硝化加速热区酸性红壤酸化的作用机制及调控

Hot region is the important economic crop planting area in Yunnan province, and is the frontier of ecological barrier of Southwest China. Increasing soil nitrification caused by larger application of N fertilizer has become a major issue in red soil areas in Southern China. The process of autotrophic nitrification of NH4+ releases H+, which leads to soil acidification and causes difficulties in the improvement of the degraded red soil. In our previous study, we found that obvious acidification and enrichment of AOB T-RFs 296 in red soil was related to the high soil nitrification rate. Significant decrease in nitrification rate was also detected in the acid red soils if biochar was applied in the incubation experiment. In this project, we plan to collect the unique red soil from the surface of coffee plantation in hot region of southern Yunnan, which is characterized by both tropical and subtropical monsoon climate. The incubated soil collected from the field experiments and the 15N tracer will be used to study the effect of biochar on the fixation of inorganic nitrogen and the reduction of soil nitrification. The 454 pyrosequencing technology will be used to investigate the contribution of ammonia oxidizing bacteria and archaea to soil nitrification process in acid red soil in hot region. Acid sensitivity indictors will be measured to determine the buffer property of the biochar-mixed soil. Finally, multivariate statistical analysis will be applied to further study the mechanism of soil acidification driven by nitrification process. The results might provide scientific information for N nutrient management and farmland ecosystem sustainable development of degraded red soil in hot region of Yunnan province.
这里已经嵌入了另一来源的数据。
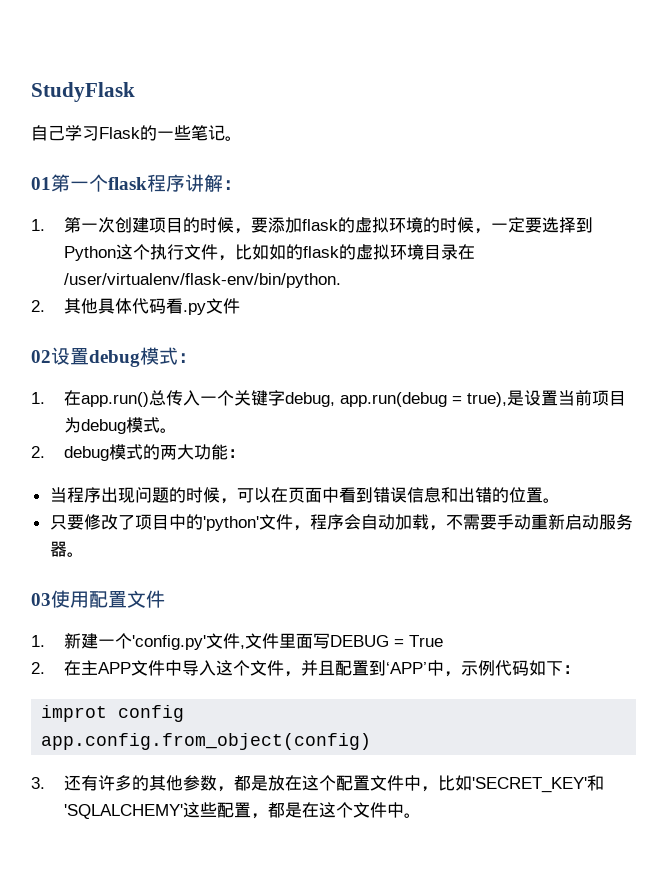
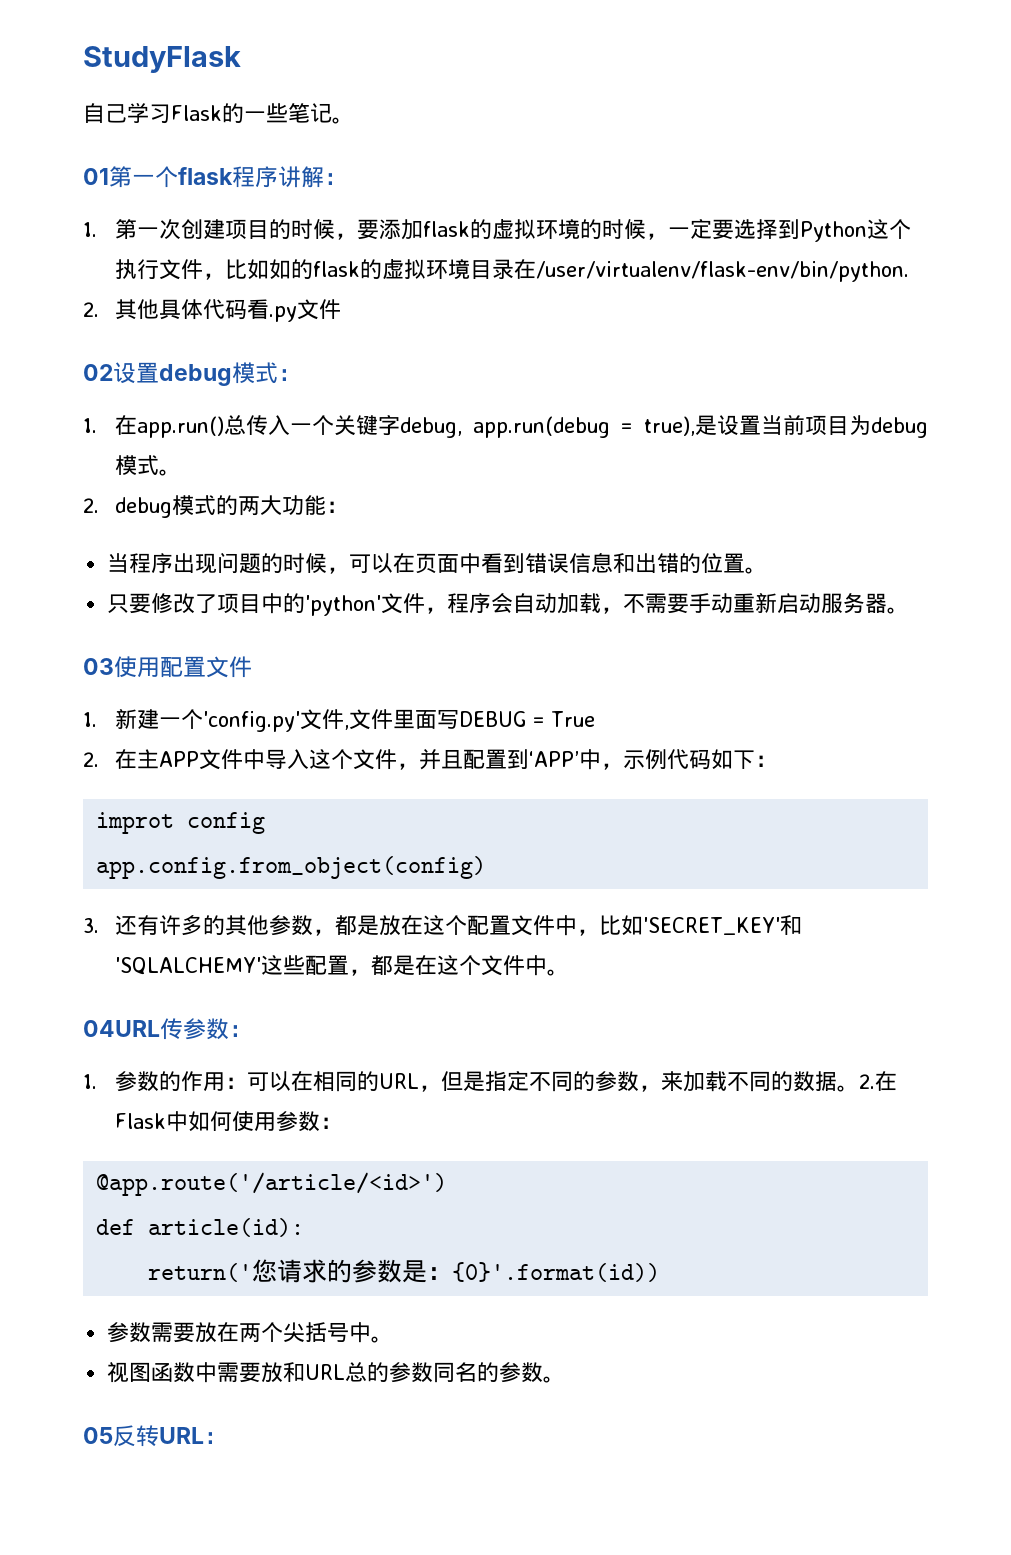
(421, 815) none -> [83,1018,252,1040] [83,1071,897,1092] [114,1111,342,1132] [96,1172,448,1196] [96,1218,305,1237] [148,1259,661,1283] [107,1322,394,1343] [107,1362,566,1383] [83,1425,227,1447] // 04URL传参数： // 1.参数的作用：可以在相同的URL，但是指定不同的参数，来加载不同的数据。2.在Flask中如何使用参数： // @app.route('/article/<id>') // def article(id): // return('您请求的参数是：{0}'.format(id)) // 参数需要放在两个尖括号中。 // 视图函数中需要放和URL总的参数同名的参数。 // 05反转URL：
热区是云南重要的经济作物带，西南生态安全屏障的前沿。热区高温气候条件下土壤氮转化快，氮肥硝化作用释放的H+引起的土壤酸化使得退化红壤的治理面临更多困难。土壤酸化与硝化作用强度和土壤缓冲性能密切相关。前期研究表明，硝化速率较高的酸性红壤酸化明显、氨氧化细菌优势种群（T-RFs 296）富集，生物炭显著降低硝化速率。本项目拟以云南热区极具特色的咖啡种植红壤为研究对象，采用15N稀释和富集技术研究田间条件下生物炭无机氮“固定”效应、硝化作用强度及其与土壤酸化的关系；采用高通量测序技术研究施用生物炭后氨氧化微生物的群落特征、对氨氧化的贡献，明确热区酸性红壤硝化过程的主要硝化微生物；采用酸敏感性指标分析生物炭对咖啡种植红壤酸缓冲性能的影响，明确最主要的酸缓冲体系。通过上述工作，阐明生物炭降低硝化加速红壤酸化的作用机制，为云南热区红壤氮素养分管理以及农田生态系统可持续发展提供科学指导。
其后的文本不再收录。